PHV is the fastest rate of growth during the adolescent growth spurt. The onset of growth spurt for girls typically occurs around the age of 10 and peaks around the age of 12 whereas boys typically undergo the onset of their growth spurt at the age of 12, with this peaking at the age of 14. However PHV in boys is often more intense than in girls. The growth spurt for both boys and girls may occur two or more years earlier or later than average. Early maturing boys may have as much as a four year physiological advantage over their late-maturing peers. Eventually, the late maturers will catch up when they experience their growth spurt. Always remember each child is individual and will move through these phases at their own rate of development.

 

 

Using Growth Information

As parents, keeping a regular record of your child’s growth measurements to determine PHV is a simple way to track growth.

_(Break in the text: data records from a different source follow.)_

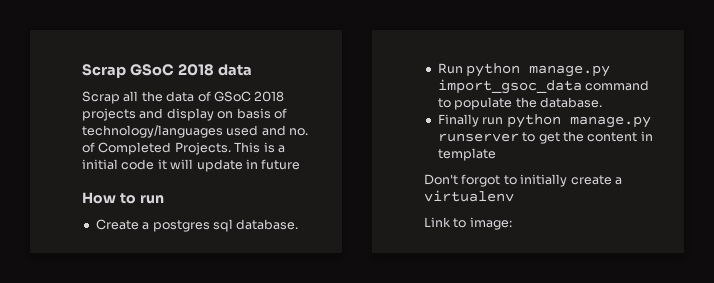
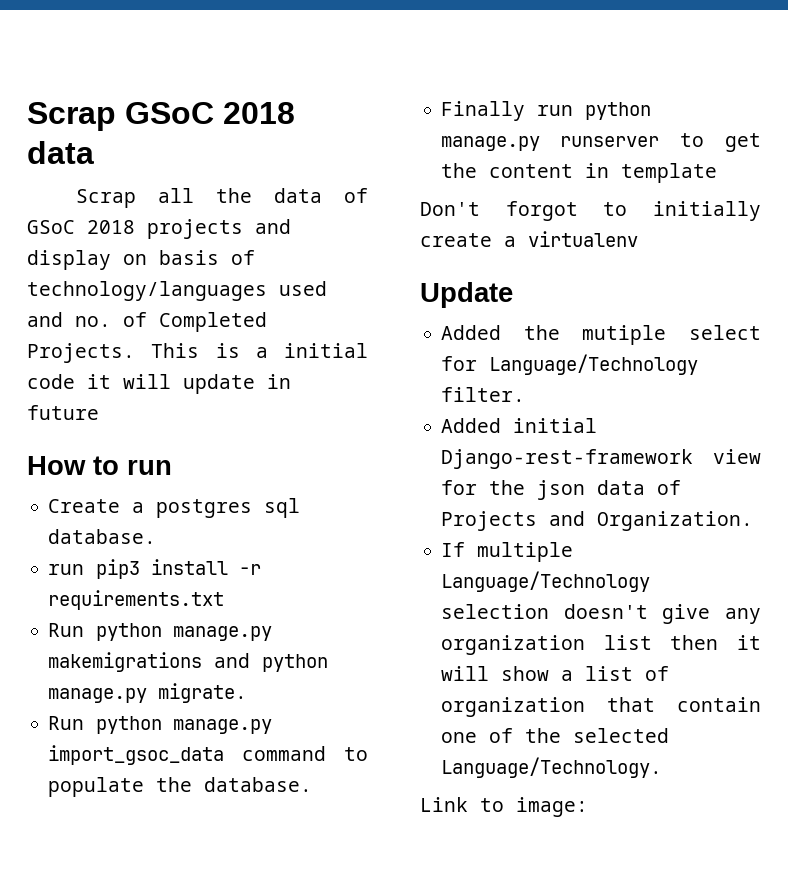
+ run pip3 install -r requirements.txt
+ Run python manage.py makemigrations and python manage.py migrate.
+ Update
+ Added the mutiple select for Language/Technology filter.
+ Added initial Django-rest-framework view for the json data of Projects and Organization.
+ If multiple Language/Technology selection doesn't give any organization list then it will show a list of organization that contain one of the selected Language/Technology.

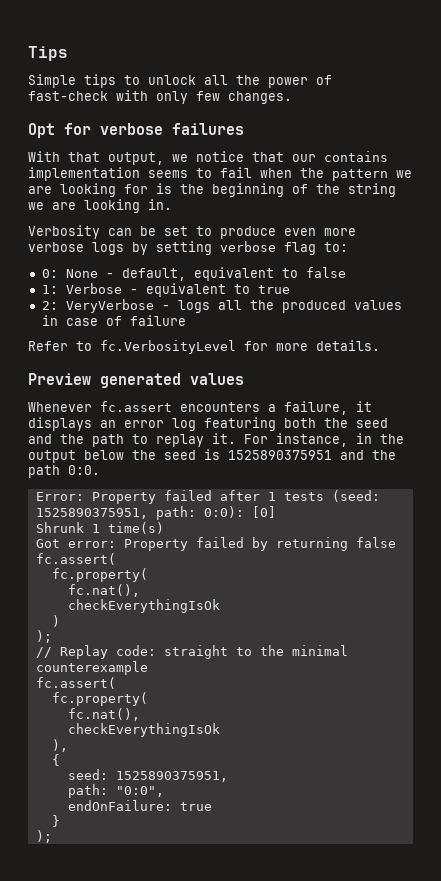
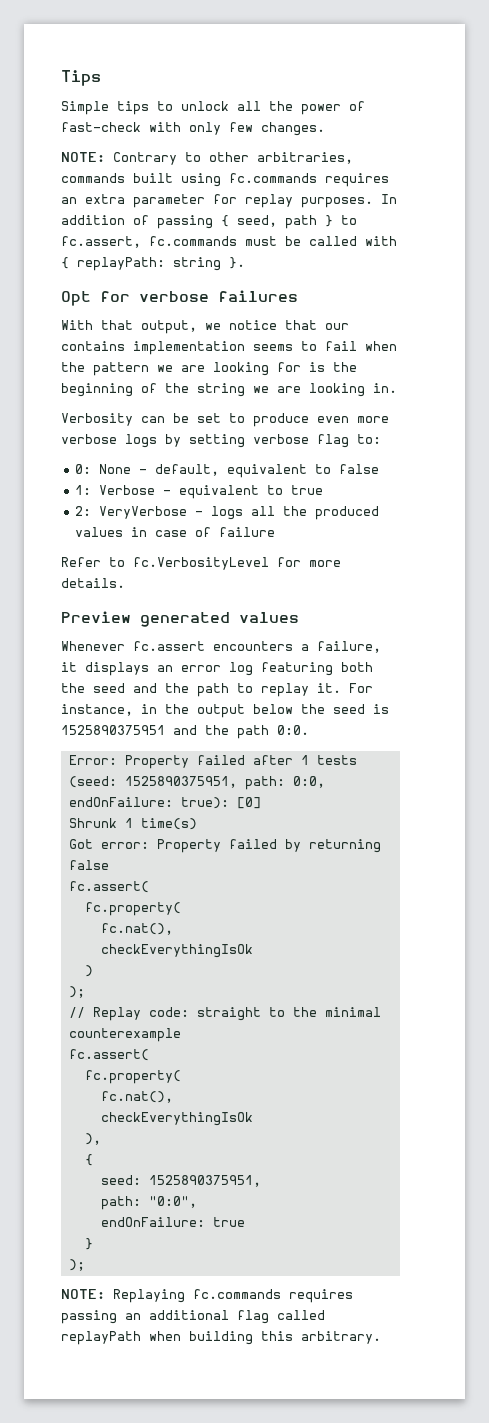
+ NOTE: Contrary to other arbitraries, commands built using fc.commands requires an extra parameter for replay purposes. In addition of passing { seed, path } to fc.assert, fc.commands must be called with { replayPath: string }.
- Error: Property failed after 1 tests (seed: 1525890375951, path: 0:0): [0]
+ Error: Property failed after 1 tests (seed: 1525890375951, path: 0:0, endOnFailure: true): [0]
+ NOTE: Replaying fc.commands requires passing an additional flag called replayPath when building this arbitrary.

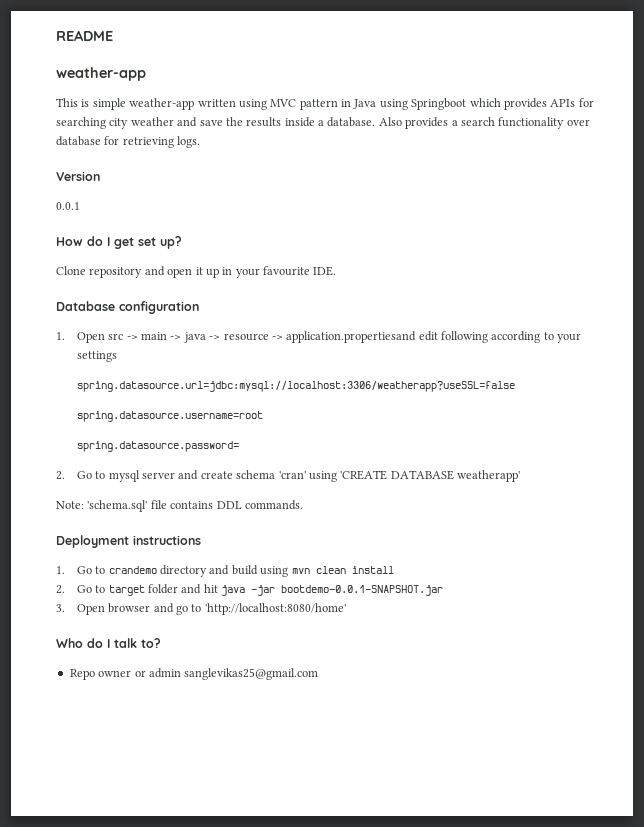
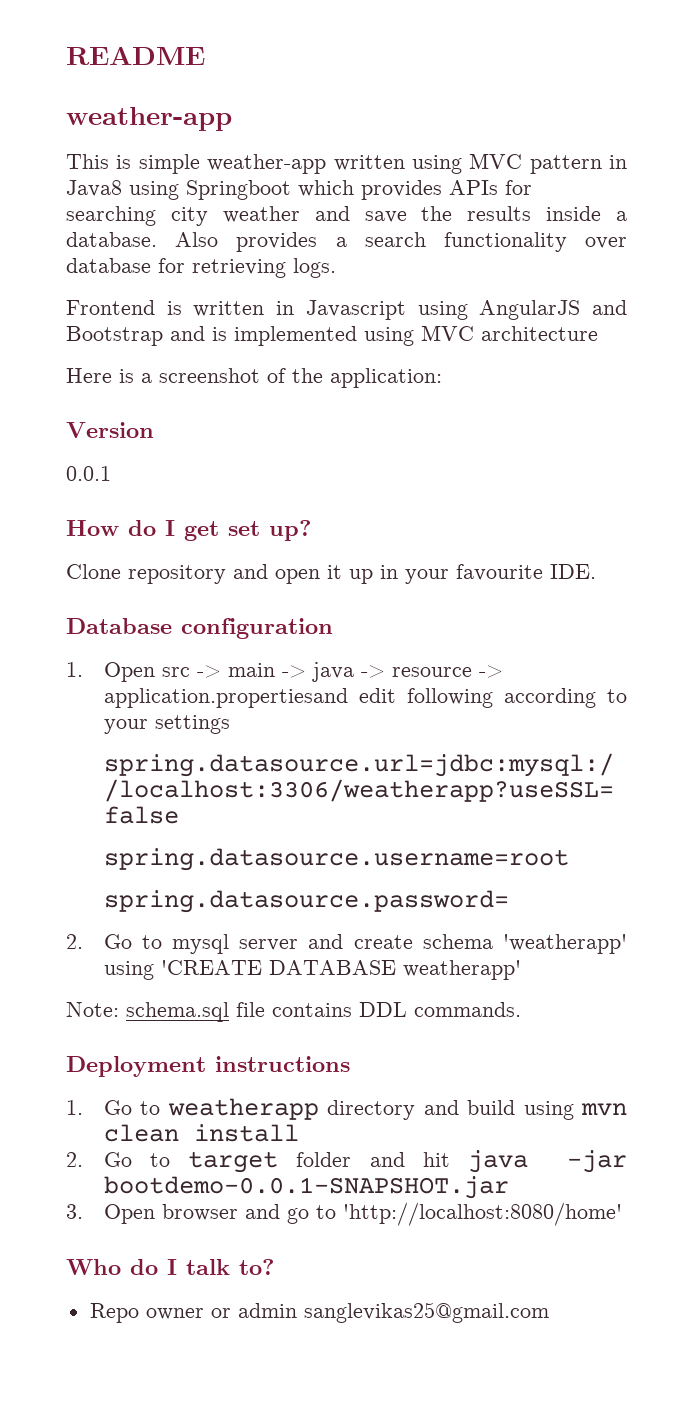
- This is simple weather-app written using MVC pattern in Java using Springboot which provides APIs for searching city weather and save the results inside a database.
+ This is simple weather-app written using MVC pattern in Java8 using Springboot which provides APIs for searching city weather and save the results inside a database.
+ Frontend is written in Javascript using AngularJS and Bootstrap and is implemented using MVC architecture
+ Here is a screenshot of the application:
- 2. Go to mysql server and create schema 'cran' using 'CREATE DATABASE weatherapp'
+ 2. Go to mysql server and create schema 'weatherapp' using 'CREATE DATABASE weatherapp'
- Note: 'schema.sql' file contains DDL commands.
+ Note: schema.sql file contains DDL commands.
- 1. Go to crandemo directory and build using mvn clean install
+ 1. Go to weatherapp directory and build using mvn clean install

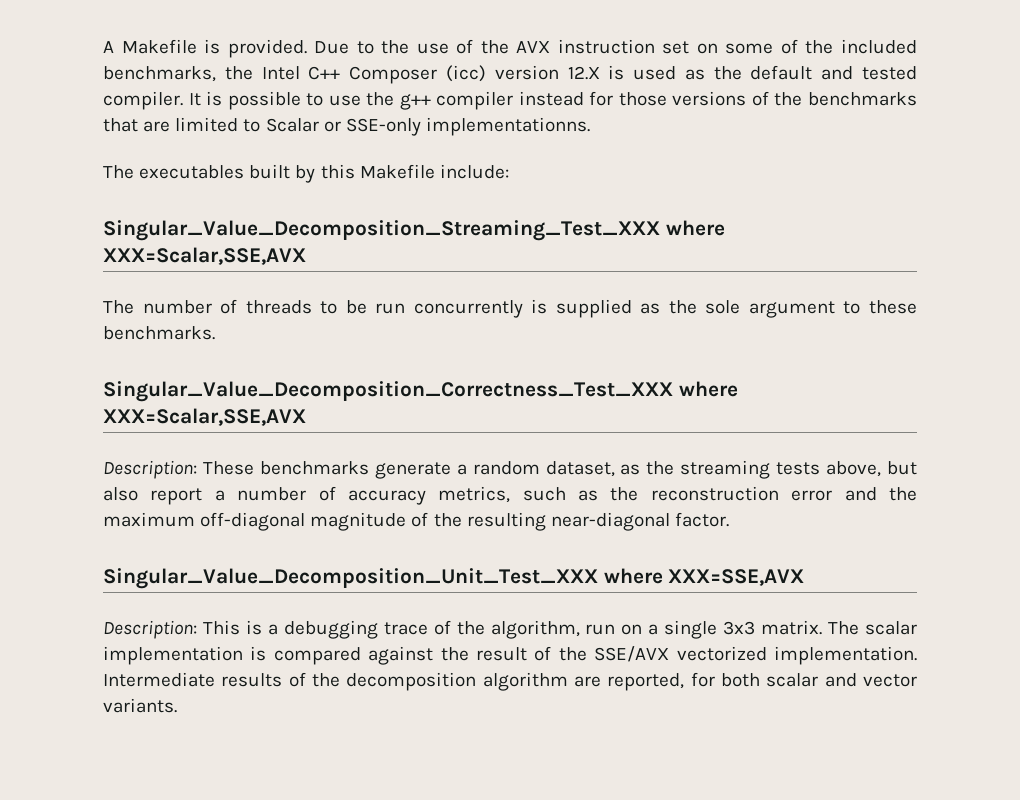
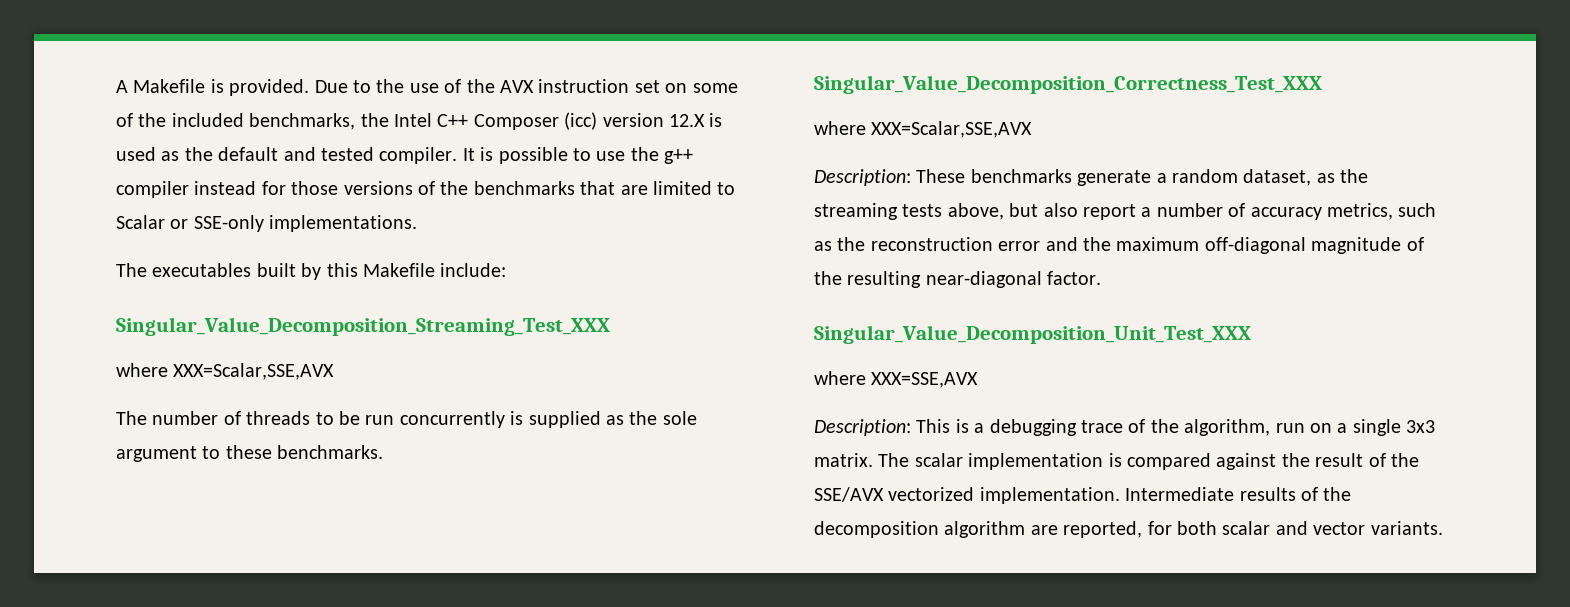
- It is possible to use the g++ compiler instead for those versions of the benchmarks that are limited to Scalar or SSE-only implementationns.
+ It is possible to use the g++ compiler instead for those versions of the benchmarks that are limited to Scalar or SSE-only implementations.
- Singular_Value_Decomposition_Streaming_Test_XXX where XXX=Scalar,SSE,AVX
+ Singular_Value_Decomposition_Streaming_Test_XXX
+ where XXX=Scalar,SSE,AVX
- Singular_Value_Decomposition_Correctness_Test_XXX where XXX=Scalar,SSE,AVX
+ Singular_Value_Decomposition_Correctness_Test_XXX
+ where XXX=Scalar,SSE,AVX
- Singular_Value_Decomposition_Unit_Test_XXX where XXX=SSE,AVX
+ Singular_Value_Decomposition_Unit_Test_XXX
+ where XXX=SSE,AVX

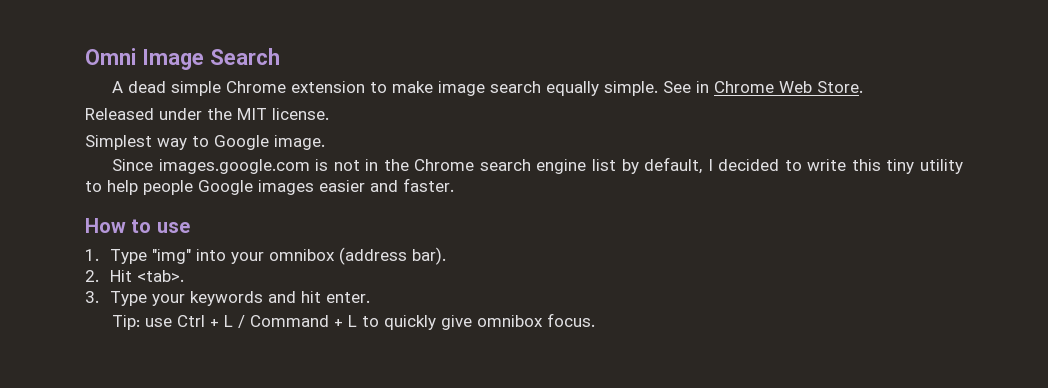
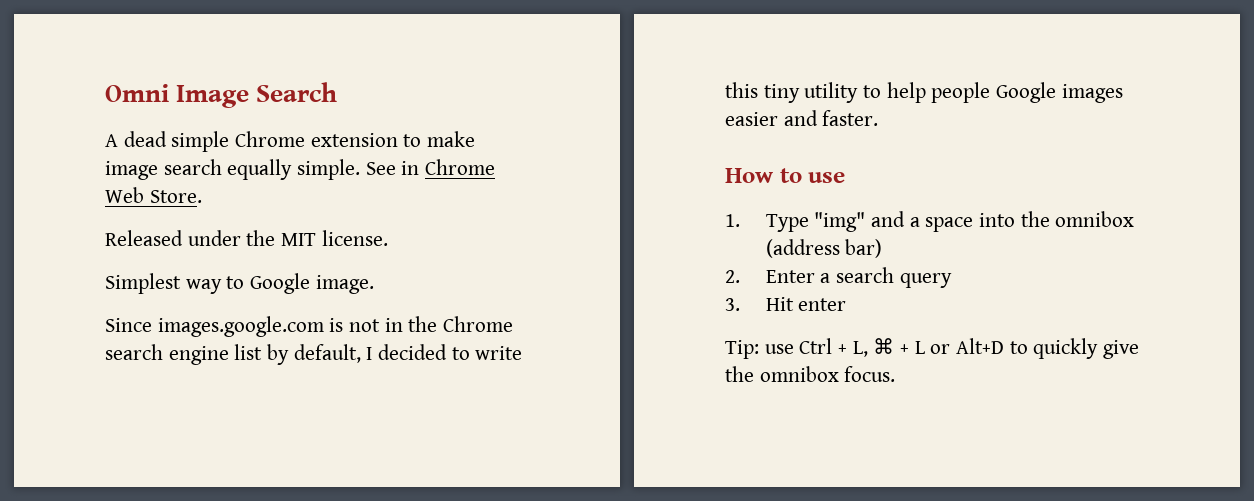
- 1. Type "img" into your omnibox (address bar).
- 2. Hit <tab>.
- 3. Type your keywords and hit enter.
- Tip: use Ctrl + L / Command + L to quickly give omnibox focus.
+ 1. Type "img" and a space into the omnibox (address bar)
+ 2. Enter a search query
+ 3. Hit enter
+ Tip: use Ctrl + L, ⌘ + L or Alt+D to quickly give the omnibox focus.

Another tool to help parents predict when their child may hit their PHV can be undertaken by using the recorded height, weight and sitting height of their child and entering this information into this online calculator – HERE.

 

Monitoring your child’s growth can help you determine where vulnerable periods of growth are taking place and enable you to communicate with your child and their coaches to decide how to adjust their; sporting load, sports training sessions, competition, and recovery programs according to the velocity of growth.

 

 

Guide for long term sports and football participation

Keeping in mind the above information in regards to your child’s PHV and certain aspects of “adolescent awkwardness” they may experience during this time considerations around the amount of football played throughout different ages need to be considered. Refer to our player development guidelines table as a reference tool for you and your child in determining their overall load and total sports hours. This includes reference to the NZF framework and considers the continuation of other sports. Click on the growth curve icon to see the growth curve overlay on this table as a reference, keeping in mind this is for the “average” growth rate which may be 2 or more years further back or forward depending on whether your child is an early or late maturer.

 

 

Other considerations

Whilst the above information focuses on the “age” of your child and how to identify and utilise their PHV and the recommended hours of their training each week consideration around how to best manage your child’s multi-faceted sports participation, with additional diligence needed around;

 

Click on the above links to be directed to information on these topics.

 

Additionally, if you are after further information in relation to the long term development of players focusing on their physical aspect specifically click here.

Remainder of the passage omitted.